The task
This task calls for copying every line in the data below that contains the word "successfully".

Records excerpted from a collection

'''

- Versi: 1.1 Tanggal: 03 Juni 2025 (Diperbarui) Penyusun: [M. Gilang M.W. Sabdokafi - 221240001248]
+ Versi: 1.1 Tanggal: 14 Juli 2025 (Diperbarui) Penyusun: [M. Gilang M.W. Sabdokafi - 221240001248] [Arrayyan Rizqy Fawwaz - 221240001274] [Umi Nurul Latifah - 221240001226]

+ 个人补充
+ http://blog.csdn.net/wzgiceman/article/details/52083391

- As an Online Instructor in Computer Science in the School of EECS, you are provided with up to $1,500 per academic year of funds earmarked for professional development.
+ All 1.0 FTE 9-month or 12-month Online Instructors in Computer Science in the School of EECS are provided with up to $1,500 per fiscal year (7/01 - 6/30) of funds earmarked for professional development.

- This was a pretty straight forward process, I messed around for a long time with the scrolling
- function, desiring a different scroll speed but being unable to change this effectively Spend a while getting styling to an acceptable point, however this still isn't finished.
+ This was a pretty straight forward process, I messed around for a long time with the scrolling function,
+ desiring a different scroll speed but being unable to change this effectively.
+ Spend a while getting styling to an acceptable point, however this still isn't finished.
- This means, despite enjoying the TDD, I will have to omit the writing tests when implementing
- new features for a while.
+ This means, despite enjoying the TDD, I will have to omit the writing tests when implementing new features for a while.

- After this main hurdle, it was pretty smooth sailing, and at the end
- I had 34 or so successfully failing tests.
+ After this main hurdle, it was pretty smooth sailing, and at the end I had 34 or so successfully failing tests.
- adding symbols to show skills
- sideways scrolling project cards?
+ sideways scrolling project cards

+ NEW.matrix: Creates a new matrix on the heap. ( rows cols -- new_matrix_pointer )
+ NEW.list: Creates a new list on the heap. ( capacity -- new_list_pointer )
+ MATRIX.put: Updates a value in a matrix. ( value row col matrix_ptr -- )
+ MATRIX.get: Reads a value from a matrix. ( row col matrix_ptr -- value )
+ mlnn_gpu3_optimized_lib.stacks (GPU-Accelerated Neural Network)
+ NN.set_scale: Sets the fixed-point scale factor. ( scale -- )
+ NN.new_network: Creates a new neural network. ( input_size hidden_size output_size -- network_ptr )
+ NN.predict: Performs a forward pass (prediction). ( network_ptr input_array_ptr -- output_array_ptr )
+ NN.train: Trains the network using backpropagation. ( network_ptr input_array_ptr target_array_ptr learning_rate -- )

'''

Written response
- I had 34 or so successfully failing tests.
+ After this main hurdle, it was pretty smooth sailing, and at the end I had 34 or so successfully failing tests.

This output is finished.